Early emerging autism spectrum disorder symptom levels often declined across development, according to an analysis of a prospective population-based cohort published in American Journal of Psychiatry.
However, impairment continued to manifest into adulthood for certain individuals.
Masking? Avoiding things you couldn’t avoid as a child?
As we age, we become more attuned to being able to handle what we sense, this might be what’s going on for anybody on that spectrum
For example, there are people in the ASD spectrum who aren’t able to cope with excessive or loud sound environments, as they age though, their tolerance might be better because they’re better able to receive the stimulus
Honestly, imo, ASD people are very hyper sensitive or aware which is what takes away from social requirements like mirroring and controlling emotional expression; we aren’t disabled or weird, we’re just taking a different route to achieving social ability
Personally I’ve literally just left an interview where I disclosed Aspergers and he was shocked and kept saying, you have really developed yourself and it’s hard to see think that you would be social deficient in any way
If you put an ASD person in a difficult situation, I have complete faith said person will figure out what is needed to get through the situation because from experience, friends who have had the label too, dramatically changed after going through different experiences, from employment or university and voluntary work - they all grew in the community or social skills
Light bothers me as much as it used to. Loud noise bothers me as much as it used to. Crowds bother me as much as they used to. I’m just better able to say no as an adult than I was when I was a kid when I encounter meltdown situations.
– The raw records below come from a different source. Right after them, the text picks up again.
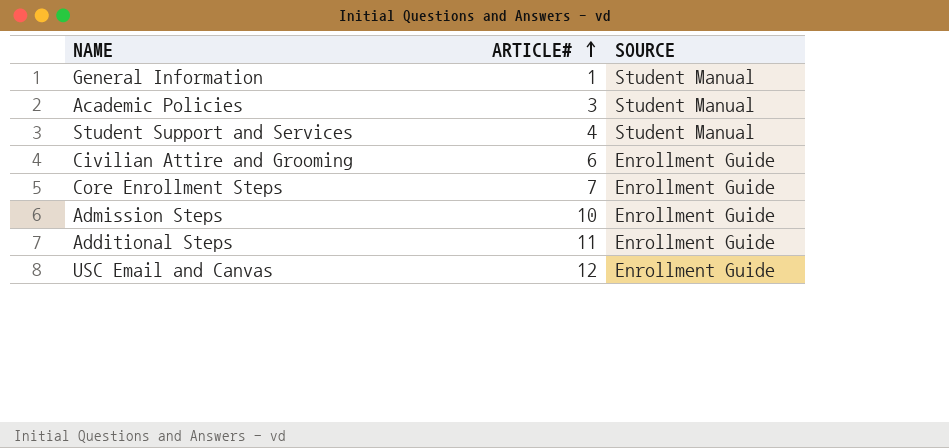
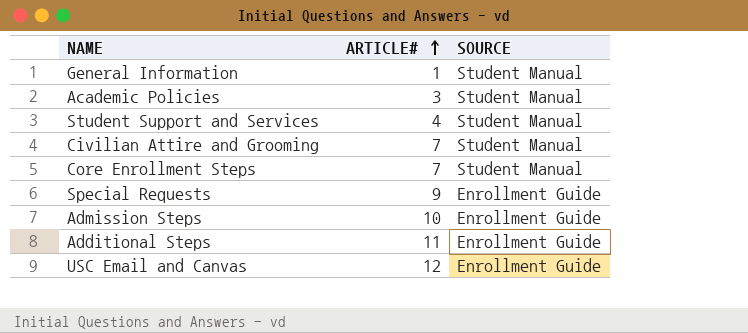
Civilian Attire and Grooming | ARTICLE#: 6 -> 7
Civilian Attire and Grooming | SOURCE: Enrollment Guide -> Student Manual
Core Enrollment Steps | SOURCE: Enrollment Guide -> Student Manual
row Special Requests: none -> 9 | Enrollment Guide

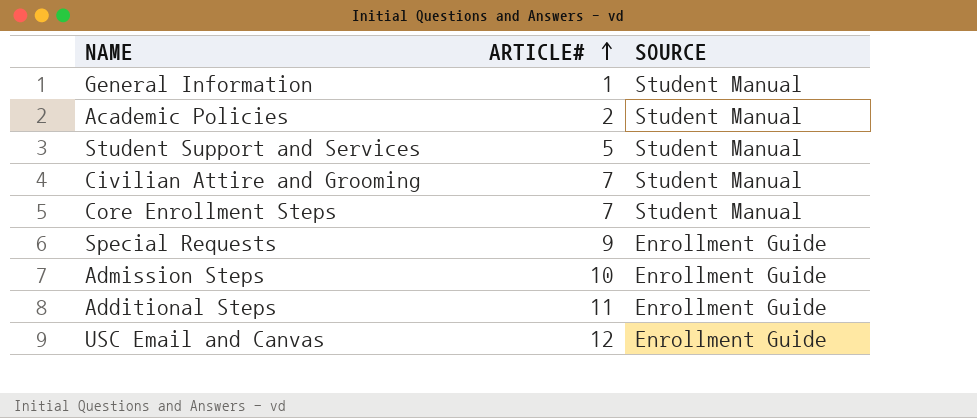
Academic Policies | ARTICLE#: 3 -> 2
Student Support and Services | ARTICLE#: 4 -> 5

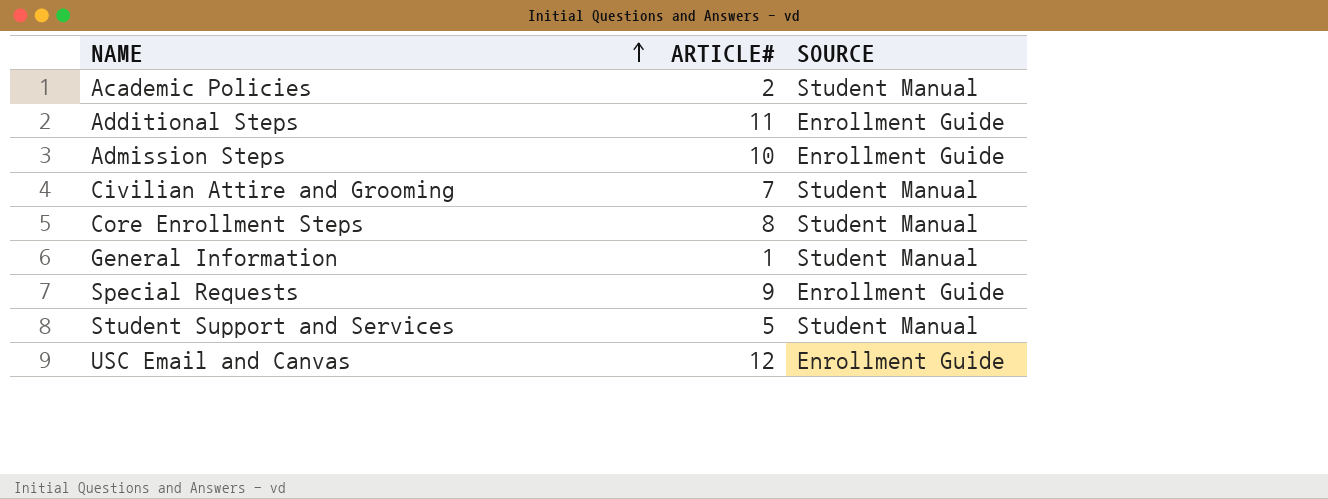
row order: ARTICLE# ascending -> NAME ascending
Core Enrollment Steps | ARTICLE#: 7 -> 8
What I would guess, based on my own experiences with sensory issues as a child and from raising kids, is that as our experiences grow, we start to develop a wider understanding of the range of discomforts we feel, and learn how to filter out unpleasant sensations. I think being more comfortable also helps. We learn how to mostly avoid the things that really bother us, and so we can cope more easily with the unexpected minor irritations when they pop up.
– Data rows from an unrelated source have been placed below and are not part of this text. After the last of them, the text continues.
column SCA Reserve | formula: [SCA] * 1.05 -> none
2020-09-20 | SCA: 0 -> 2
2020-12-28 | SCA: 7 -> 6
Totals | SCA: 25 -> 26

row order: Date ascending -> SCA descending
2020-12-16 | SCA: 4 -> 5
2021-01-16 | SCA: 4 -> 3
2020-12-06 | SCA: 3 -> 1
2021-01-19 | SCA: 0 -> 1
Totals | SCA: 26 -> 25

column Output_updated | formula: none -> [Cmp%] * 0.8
As a child I would SCREAM if my mom tried to put my socks on with the seam facing in. They had to be inside out or I would throw a fit. I remember the sheer agony of feeling the seam touching my toes. Now, it doesn’t bother me much at all. I notice it for the first 2 or 3 minutes of wearing the sock, but it isn’t painful and I get used to it quickly. It just doesn’t feel as bad as it used to. Maybe because I have experienced much more severe discomfort, so that one doesn’t seem like much in comparison.
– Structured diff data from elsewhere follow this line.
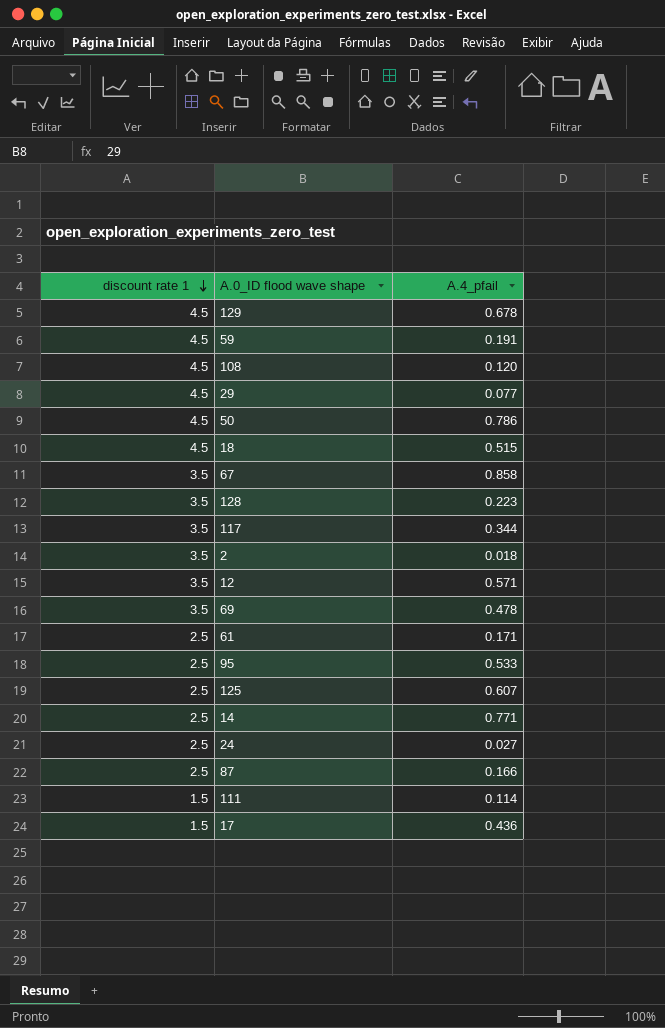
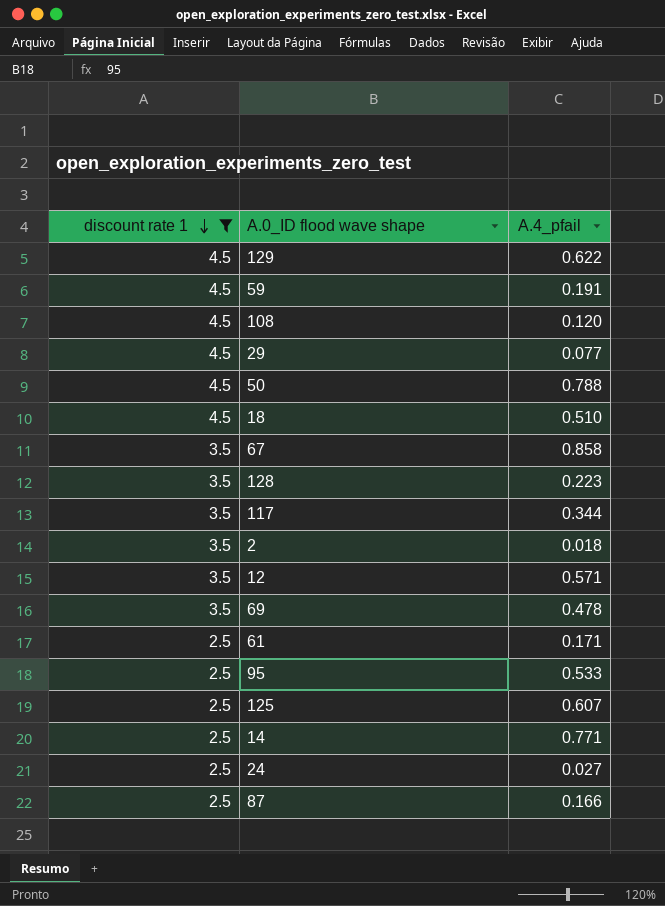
filter: none -> discount rate 1 != 1.5
129 | A.4_pfail: 0.678 -> 0.622
50 | A.4_pfail: 0.786 -> 0.788
18 | A.4_pfail: 0.515 -> 0.510

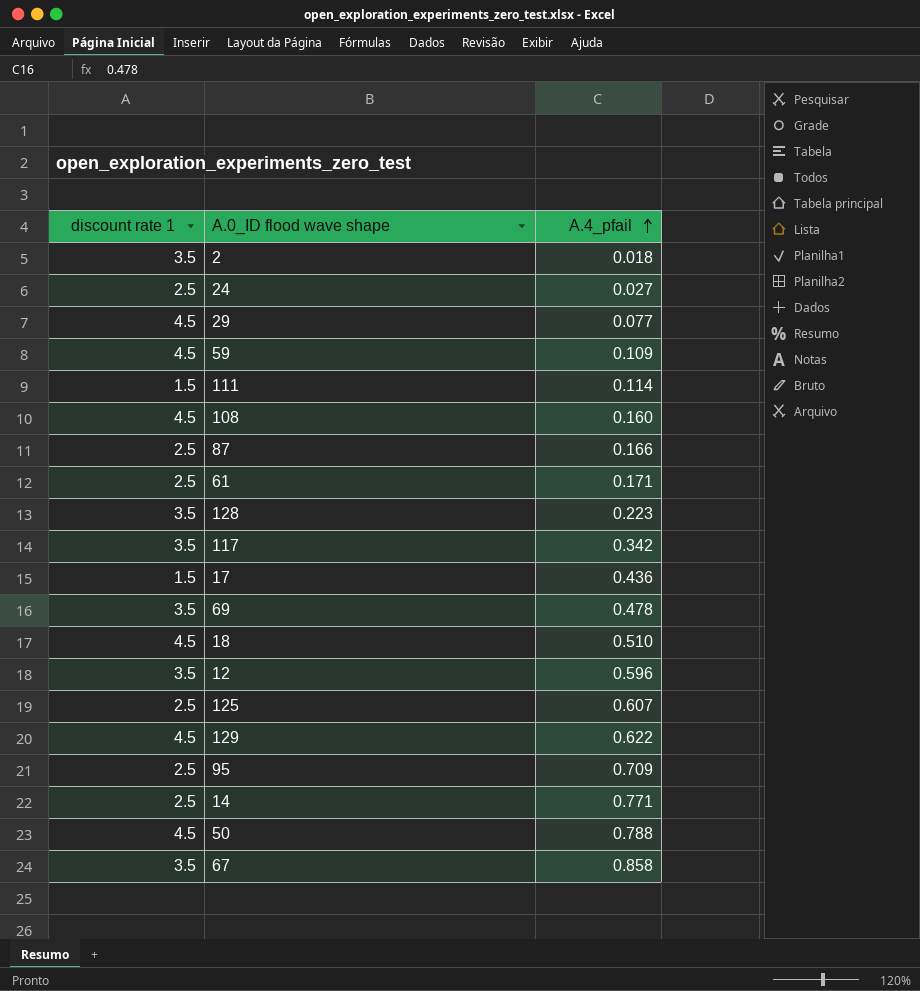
filter: discount rate 1 != 1.5 -> none
row order: discount rate 1 descending -> A.4_pfail ascending
59 | A.4_pfail: 0.191 -> 0.109
108 | A.4_pfail: 0.120 -> 0.160
117 | A.4_pfail: 0.344 -> 0.342
12 | A.4_pfail: 0.571 -> 0.596
95 | A.4_pfail: 0.533 -> 0.709

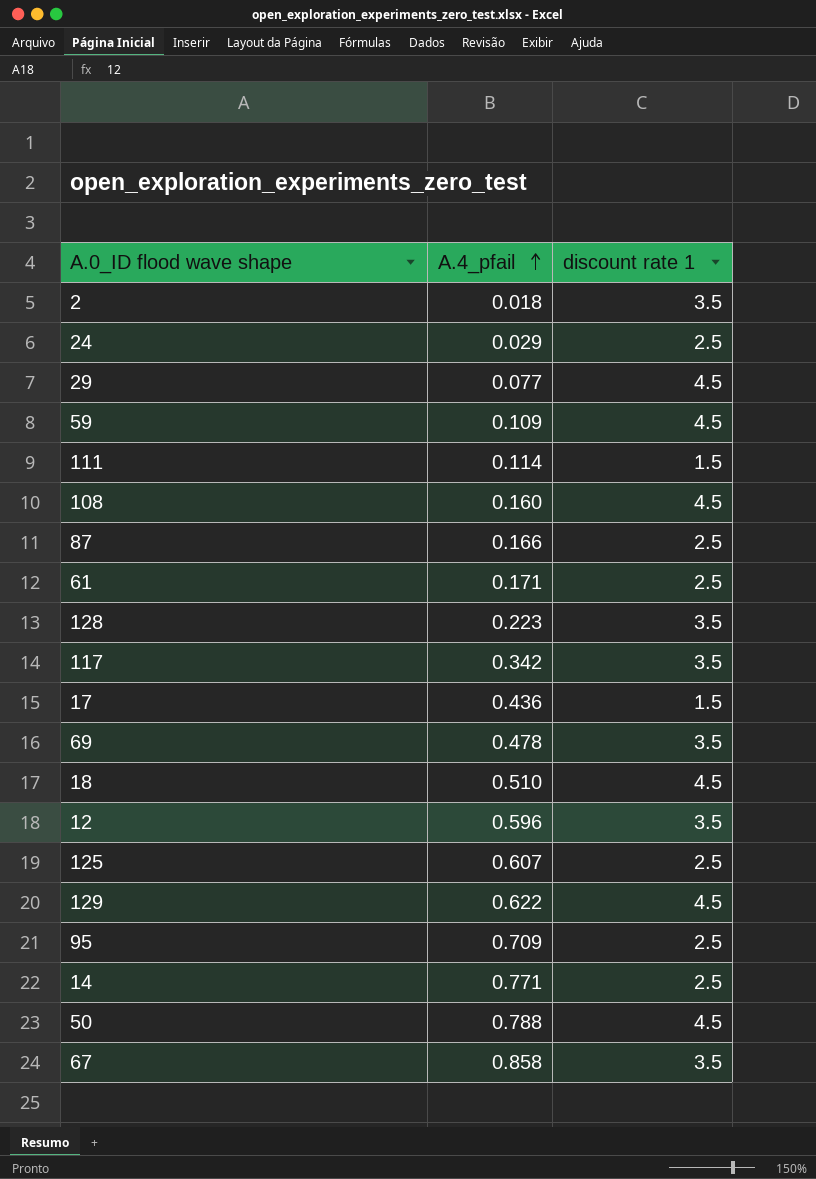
column discount rate 1 | position: 1 -> 3
24 | A.4_pfail: 0.027 -> 0.029

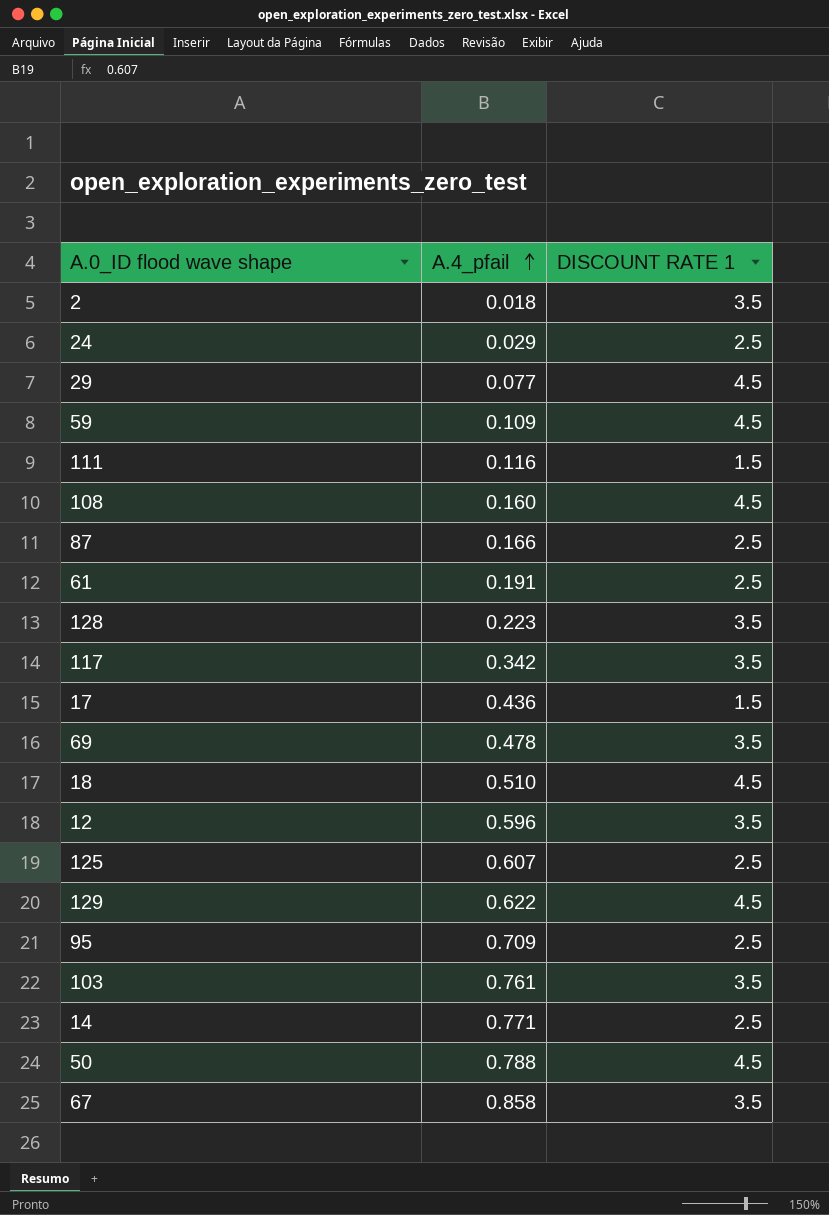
column name: discount rate 1 -> DISCOUNT RATE 1
111 | A.4_pfail: 0.114 -> 0.116
61 | A.4_pfail: 0.171 -> 0.191
row 103: none -> 0.761 | 3.5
When Starlet first came to live with us, he wore bulky headphones everywhere. They weren’t plugged in, he just felt more comfortable with them on. As he has gotten more used to us and to the idea of being in public spaces, he has started leaving his headphones at home more and more often. He also used to wear his clothes inside out, and now I rarely see that.
I would guess that he now believes we won’t kick him out if he has a sensory meltdown, so he is less on edge when we go places. Being less on edge takes away that hypervigilance that keeps him extra focused on the sensory issues that upset him, so he doesn’t get as overwhelmed.
also, there’s been studies that show autistic people actually communicate perfectly fine, socially. But only with other autistic people. So also, it could partially be a case of finding people who are similar to you, and communicate in the same way you do.
The same study showed a similar thing for NT people. Basically, NT people communicate great with other NT people, autistic people communicate great with other autistic people, and the problems crop up on BOTH sides when the two groups communicate with each other.
Yes and no. People with ASD (I keep wanting to say Aspies) are very rule-based. When I worked in IT most of the other people with ASD operated on rules similar to mine and we got along. A lot of the people with ASD I’ve encountered outside of IT operate on a set of rules so different from mine that I can’t be around them for more than ten minutes as the urge to slap them with an overly ripe trout becomes unbearable. Avoid avoid avoid.
Well it would make sense that some people have incompatible personalities even if they share some common traits. And sensory issues can manifest in very clashing ways. Mr. Star hates sudden loud noises. Starlet stims by making random tea kettle screeches. Not good when they’re both having bad sensory days.